The book focuses on short-term strategies to boost voter turnout, rather than proposing long-term, institutional changes such as same-day registration, internet voting, or election day holidays.

“Score one for old-fashioned politics,” Green said. The book shows examples where door-to-door canvassing produced an eight to ten percent increase in voter turnout. Leaflets and direct mail, on the other hand, yielded only one-half to one percent increases in most cases.

“Maybe there is nothing wrong with the voters,” said University of Maryland professor James Gimpel. “They simply need to be asked, and asked in a right way.”

A few panelists were quick to question the book’s argument that “the message does not seem to matter much,” an assertion based on Green’s observations that a candidate’s agenda is not a primary determiner of voter turnout.

“As a pollster, it sticks in my craw that message doesn’t matter” said Anna Greenberg, vice president of Greenberg Quinlan Rosner Research. “There have been moments of increased turnout that suggest that it actually does matter what the message is.” Greenberg cited as evidence the 1992 presidential campaign of Bill Clinton, the 1996 presidential campaign of Senator John McCain (R-Ariz.), and the 1998 Minnesota gubernatorial campaign of Jesse Ventura.

For Greenberg, poor turnout stems from voter’s distrust of the electoral and legislative process. “They are deeply, deeply cynical about politics,” Greenberg said. “People don’t believe that voting is a civic duty or that it has any impact on their lives. It’s no surprise, then, that a leaflet left on their door is rejected, because there is already a assumption that it doesn’t matter if you vote.”
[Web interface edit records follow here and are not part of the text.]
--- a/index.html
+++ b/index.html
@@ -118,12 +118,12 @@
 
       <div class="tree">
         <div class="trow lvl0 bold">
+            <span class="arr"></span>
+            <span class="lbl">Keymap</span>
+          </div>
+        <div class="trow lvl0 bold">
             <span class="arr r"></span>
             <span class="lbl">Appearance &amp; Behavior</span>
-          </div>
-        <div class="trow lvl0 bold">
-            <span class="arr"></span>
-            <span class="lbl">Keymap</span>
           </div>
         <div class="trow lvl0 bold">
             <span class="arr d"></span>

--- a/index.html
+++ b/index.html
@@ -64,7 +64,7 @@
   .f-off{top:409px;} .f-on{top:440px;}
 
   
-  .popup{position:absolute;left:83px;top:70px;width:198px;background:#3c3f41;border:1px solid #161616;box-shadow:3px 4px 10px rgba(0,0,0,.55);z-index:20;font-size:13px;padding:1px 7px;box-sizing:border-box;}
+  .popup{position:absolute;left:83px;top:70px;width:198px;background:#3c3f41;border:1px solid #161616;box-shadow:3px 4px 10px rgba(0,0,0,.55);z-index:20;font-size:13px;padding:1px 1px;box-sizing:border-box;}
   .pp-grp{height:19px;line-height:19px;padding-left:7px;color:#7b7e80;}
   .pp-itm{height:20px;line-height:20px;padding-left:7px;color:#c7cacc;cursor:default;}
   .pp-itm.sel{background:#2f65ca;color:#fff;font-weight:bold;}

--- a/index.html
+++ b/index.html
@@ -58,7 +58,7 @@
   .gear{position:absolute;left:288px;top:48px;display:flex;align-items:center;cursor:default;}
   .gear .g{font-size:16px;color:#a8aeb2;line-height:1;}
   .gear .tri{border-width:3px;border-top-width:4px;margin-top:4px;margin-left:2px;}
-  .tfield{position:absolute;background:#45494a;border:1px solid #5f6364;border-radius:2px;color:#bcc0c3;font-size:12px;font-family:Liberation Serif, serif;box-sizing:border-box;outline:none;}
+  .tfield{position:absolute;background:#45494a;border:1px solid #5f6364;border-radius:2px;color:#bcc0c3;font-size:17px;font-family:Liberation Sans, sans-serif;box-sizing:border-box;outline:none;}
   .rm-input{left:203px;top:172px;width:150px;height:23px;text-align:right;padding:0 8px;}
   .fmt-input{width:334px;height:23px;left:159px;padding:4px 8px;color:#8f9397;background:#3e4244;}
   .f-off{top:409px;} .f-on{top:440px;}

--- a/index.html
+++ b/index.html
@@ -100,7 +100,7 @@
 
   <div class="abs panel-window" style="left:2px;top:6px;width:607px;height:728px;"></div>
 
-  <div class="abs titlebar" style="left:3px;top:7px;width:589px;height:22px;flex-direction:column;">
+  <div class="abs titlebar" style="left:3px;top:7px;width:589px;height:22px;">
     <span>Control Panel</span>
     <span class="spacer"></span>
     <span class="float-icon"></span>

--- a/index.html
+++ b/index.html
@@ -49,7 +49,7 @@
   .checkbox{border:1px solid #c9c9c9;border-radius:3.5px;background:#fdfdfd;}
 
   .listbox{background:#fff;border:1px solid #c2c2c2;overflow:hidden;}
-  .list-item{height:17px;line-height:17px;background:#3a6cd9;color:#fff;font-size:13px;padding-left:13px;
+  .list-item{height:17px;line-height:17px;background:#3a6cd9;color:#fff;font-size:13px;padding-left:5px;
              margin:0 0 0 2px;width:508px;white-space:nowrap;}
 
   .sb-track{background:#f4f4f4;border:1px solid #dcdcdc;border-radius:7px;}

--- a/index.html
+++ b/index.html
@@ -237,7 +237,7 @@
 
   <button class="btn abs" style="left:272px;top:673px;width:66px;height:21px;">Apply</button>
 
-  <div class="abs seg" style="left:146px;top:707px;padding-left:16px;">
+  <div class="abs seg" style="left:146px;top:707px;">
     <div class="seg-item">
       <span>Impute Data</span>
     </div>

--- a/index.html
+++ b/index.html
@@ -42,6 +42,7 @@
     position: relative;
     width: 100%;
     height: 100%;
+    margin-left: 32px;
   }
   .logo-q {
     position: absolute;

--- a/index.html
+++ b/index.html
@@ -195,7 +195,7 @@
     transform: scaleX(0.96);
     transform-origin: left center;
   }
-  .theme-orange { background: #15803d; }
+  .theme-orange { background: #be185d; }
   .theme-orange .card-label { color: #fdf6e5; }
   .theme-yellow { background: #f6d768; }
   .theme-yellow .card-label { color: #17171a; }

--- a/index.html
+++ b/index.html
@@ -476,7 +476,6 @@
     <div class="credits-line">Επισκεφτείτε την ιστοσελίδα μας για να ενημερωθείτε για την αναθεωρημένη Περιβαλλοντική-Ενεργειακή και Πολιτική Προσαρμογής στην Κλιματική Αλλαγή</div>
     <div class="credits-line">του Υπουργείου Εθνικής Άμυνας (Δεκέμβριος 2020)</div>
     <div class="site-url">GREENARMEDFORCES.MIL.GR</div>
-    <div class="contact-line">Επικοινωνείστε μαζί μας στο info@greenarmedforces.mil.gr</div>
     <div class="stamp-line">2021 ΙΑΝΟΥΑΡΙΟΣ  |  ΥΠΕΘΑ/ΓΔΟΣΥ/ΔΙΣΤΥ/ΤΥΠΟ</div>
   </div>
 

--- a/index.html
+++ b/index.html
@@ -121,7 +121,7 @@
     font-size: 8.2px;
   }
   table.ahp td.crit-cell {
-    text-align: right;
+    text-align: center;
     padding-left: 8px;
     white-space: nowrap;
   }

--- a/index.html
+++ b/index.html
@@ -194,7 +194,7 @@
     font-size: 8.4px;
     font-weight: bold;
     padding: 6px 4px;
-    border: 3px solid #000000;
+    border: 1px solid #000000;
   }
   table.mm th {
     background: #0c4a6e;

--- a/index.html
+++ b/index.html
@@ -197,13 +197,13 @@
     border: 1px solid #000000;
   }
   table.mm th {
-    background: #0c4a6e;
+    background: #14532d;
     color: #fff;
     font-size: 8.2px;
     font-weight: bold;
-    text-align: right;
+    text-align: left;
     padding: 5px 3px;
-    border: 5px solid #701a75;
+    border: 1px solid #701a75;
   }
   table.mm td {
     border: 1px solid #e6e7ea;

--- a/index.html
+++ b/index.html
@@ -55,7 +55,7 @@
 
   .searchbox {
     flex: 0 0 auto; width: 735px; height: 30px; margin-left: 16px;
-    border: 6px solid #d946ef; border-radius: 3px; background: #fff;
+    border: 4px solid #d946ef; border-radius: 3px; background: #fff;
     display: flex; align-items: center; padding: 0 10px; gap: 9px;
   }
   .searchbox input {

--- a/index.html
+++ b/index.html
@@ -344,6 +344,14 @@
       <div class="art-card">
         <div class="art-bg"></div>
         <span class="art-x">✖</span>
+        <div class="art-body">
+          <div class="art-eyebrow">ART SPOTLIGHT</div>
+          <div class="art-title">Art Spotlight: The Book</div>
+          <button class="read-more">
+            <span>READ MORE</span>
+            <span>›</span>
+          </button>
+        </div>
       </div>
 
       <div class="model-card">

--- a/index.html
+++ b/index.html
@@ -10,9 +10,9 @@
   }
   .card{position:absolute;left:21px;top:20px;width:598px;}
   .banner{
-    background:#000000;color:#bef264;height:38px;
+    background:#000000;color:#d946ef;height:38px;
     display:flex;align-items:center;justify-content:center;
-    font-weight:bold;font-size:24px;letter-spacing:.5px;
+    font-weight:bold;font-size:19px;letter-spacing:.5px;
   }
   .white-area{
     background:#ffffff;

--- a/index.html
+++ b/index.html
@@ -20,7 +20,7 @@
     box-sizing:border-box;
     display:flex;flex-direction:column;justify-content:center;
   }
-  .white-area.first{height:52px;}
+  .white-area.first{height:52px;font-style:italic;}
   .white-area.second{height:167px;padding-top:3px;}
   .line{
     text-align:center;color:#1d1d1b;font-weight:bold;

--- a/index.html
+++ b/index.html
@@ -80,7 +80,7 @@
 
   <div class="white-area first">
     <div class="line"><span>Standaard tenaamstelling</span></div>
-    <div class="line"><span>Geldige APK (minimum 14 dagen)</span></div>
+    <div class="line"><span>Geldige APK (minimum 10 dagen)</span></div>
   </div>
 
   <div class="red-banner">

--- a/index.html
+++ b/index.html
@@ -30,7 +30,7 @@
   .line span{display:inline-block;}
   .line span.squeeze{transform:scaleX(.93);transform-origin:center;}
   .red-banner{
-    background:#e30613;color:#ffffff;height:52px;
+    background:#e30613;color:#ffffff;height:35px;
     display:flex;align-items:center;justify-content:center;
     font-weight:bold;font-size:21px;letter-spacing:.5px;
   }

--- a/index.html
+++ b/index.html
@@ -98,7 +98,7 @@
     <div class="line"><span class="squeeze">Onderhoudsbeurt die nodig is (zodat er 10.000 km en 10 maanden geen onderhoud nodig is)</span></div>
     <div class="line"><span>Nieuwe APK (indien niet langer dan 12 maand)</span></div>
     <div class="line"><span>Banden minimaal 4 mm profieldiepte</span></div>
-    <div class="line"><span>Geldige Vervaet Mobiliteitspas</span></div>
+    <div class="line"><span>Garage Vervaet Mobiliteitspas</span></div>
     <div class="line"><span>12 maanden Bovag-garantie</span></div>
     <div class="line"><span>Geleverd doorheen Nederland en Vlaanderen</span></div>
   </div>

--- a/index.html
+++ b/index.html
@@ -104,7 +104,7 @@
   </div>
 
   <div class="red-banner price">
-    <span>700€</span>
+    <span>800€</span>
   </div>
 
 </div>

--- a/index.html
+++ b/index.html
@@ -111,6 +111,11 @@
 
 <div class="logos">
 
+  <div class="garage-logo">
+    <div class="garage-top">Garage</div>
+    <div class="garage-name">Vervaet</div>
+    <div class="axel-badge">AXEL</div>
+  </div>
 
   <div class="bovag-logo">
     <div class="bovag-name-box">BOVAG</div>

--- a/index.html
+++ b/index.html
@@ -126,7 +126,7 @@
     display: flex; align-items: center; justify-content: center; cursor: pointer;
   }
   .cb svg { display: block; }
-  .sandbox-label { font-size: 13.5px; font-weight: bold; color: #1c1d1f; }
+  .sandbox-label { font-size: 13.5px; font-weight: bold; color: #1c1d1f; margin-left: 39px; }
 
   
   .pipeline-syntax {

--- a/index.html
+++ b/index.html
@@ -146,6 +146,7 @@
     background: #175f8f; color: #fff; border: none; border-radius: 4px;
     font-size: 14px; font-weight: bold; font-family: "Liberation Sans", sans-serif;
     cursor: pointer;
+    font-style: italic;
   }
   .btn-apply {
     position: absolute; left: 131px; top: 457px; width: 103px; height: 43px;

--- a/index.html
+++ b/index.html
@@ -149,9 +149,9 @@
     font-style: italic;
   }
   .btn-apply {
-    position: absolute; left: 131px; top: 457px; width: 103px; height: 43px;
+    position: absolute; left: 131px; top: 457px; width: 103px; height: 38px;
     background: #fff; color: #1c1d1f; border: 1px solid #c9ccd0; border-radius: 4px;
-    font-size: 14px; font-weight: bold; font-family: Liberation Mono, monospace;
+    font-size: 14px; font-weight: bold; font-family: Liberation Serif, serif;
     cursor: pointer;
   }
Despite the authors’ lack of enthusiasm for high-tech strategies, Zephyr Teachout, former director for internet organization and outreach on Howard Dean’s recent presidential campaign, still sees the Internet as a mobilizing force in politics.

“I think it’s going to change everything,” Teachout said. “The Internet doesn’t tell people to go to polls, but it identifies new messengers?We now have the opportunity with the Internet to identify tens of thousands, if not hundreds of thousands, of new canvassers?The power of e-mail is not the political party to you, but rather, you to your neighbor.”

Gimbel warned of a looming “great turnout crash” that could occur when older citizens and Baby Boomers (who vote in high numbers) pass away and “take their high turnout with them.”

“Will newly arriving generations vote anything like those leaving?” Gimbel asked. “For every exiting baby boom voter, how many Generation Y voters will arrive?”